[TASK OBJECTIVE]
Search the entries for the word "scheibenwischer" and copy each line that has it.

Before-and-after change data
Segment Open

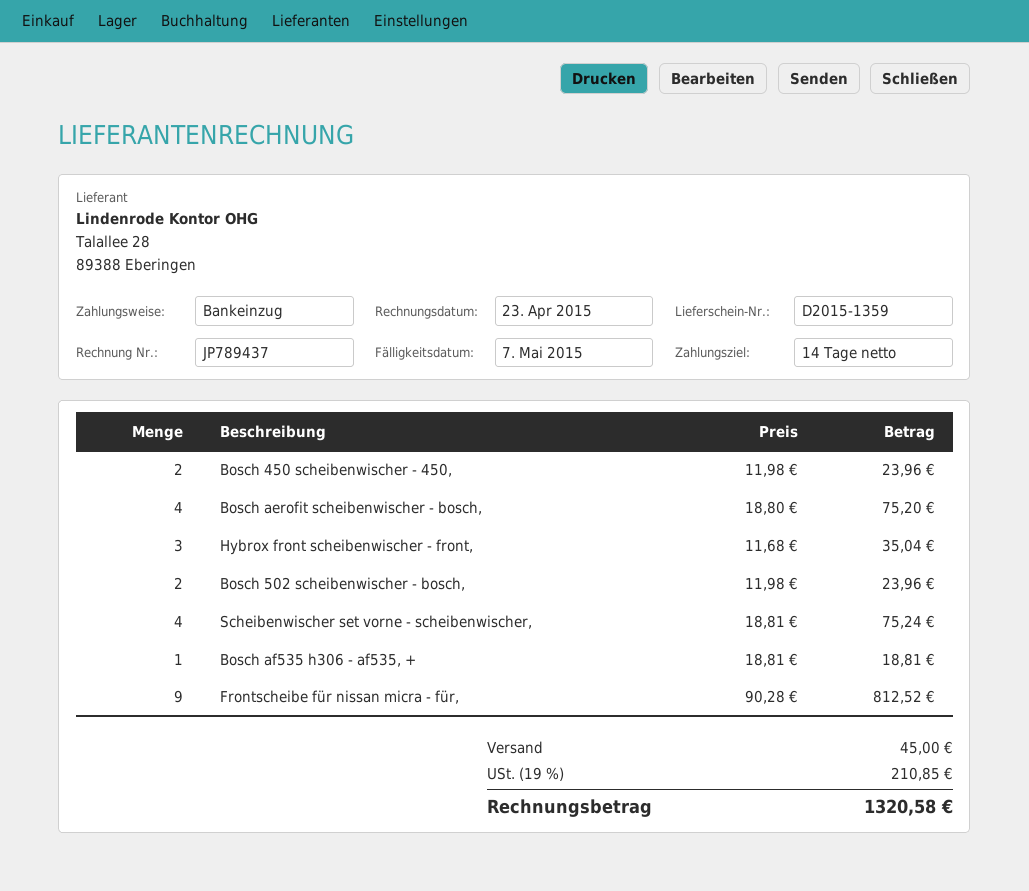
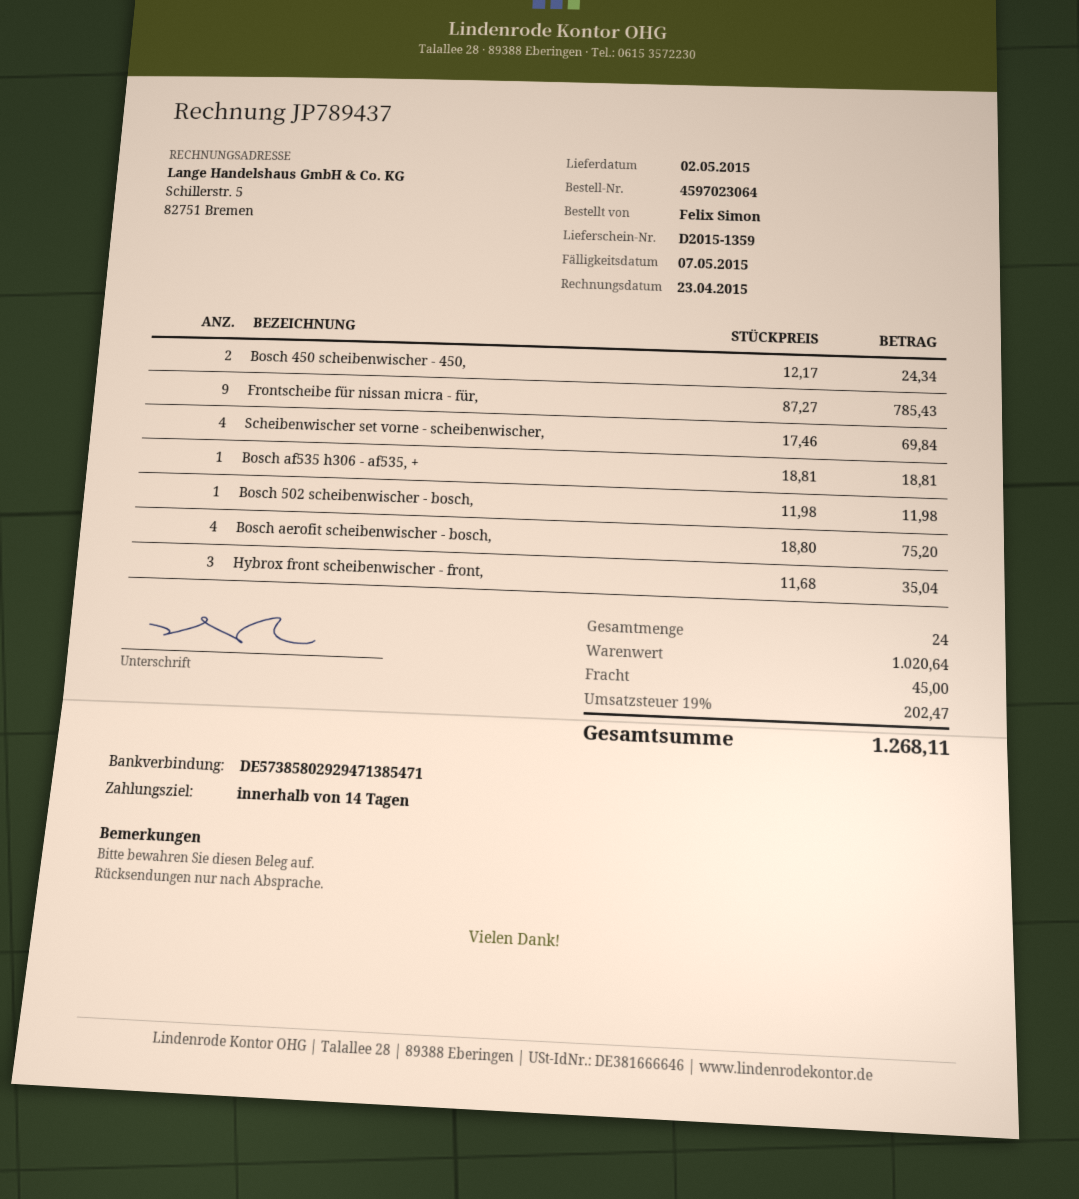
Bosch 450 scheibenwischer - 450,: 2 x 11.98 = 23.96 -> 2 x 12.17 = 24.34
Bosch 502 scheibenwischer - bosch,: 2 x 11.98 = 23.96 -> 1 x 11.98 = 11.98
Scheibenwischer set vorne - scheibenwischer,: 4 x 18.81 = 75.24 -> 4 x 17.46 = 69.84
Frontscheibe für nissan micra - für,: 9 x 90.28 = 812.52 -> 9 x 87.27 = 785.43
tax: 19% = 210.85 -> 19% = 202.47
total: 1320.58 -> 1268.11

Segment Closed

[THE ANSWER]
Bosch 450 scheibenwischer - 450,: 2 x 11.98 = 23.96 -> 2 x 12.17 = 24.34
Bosch 502 scheibenwischer - bosch,: 2 x 11.98 = 23.96 -> 1 x 11.98 = 11.98
Scheibenwischer set vorne - scheibenwischer,: 4 x 18.81 = 75.24 -> 4 x 17.46 = 69.84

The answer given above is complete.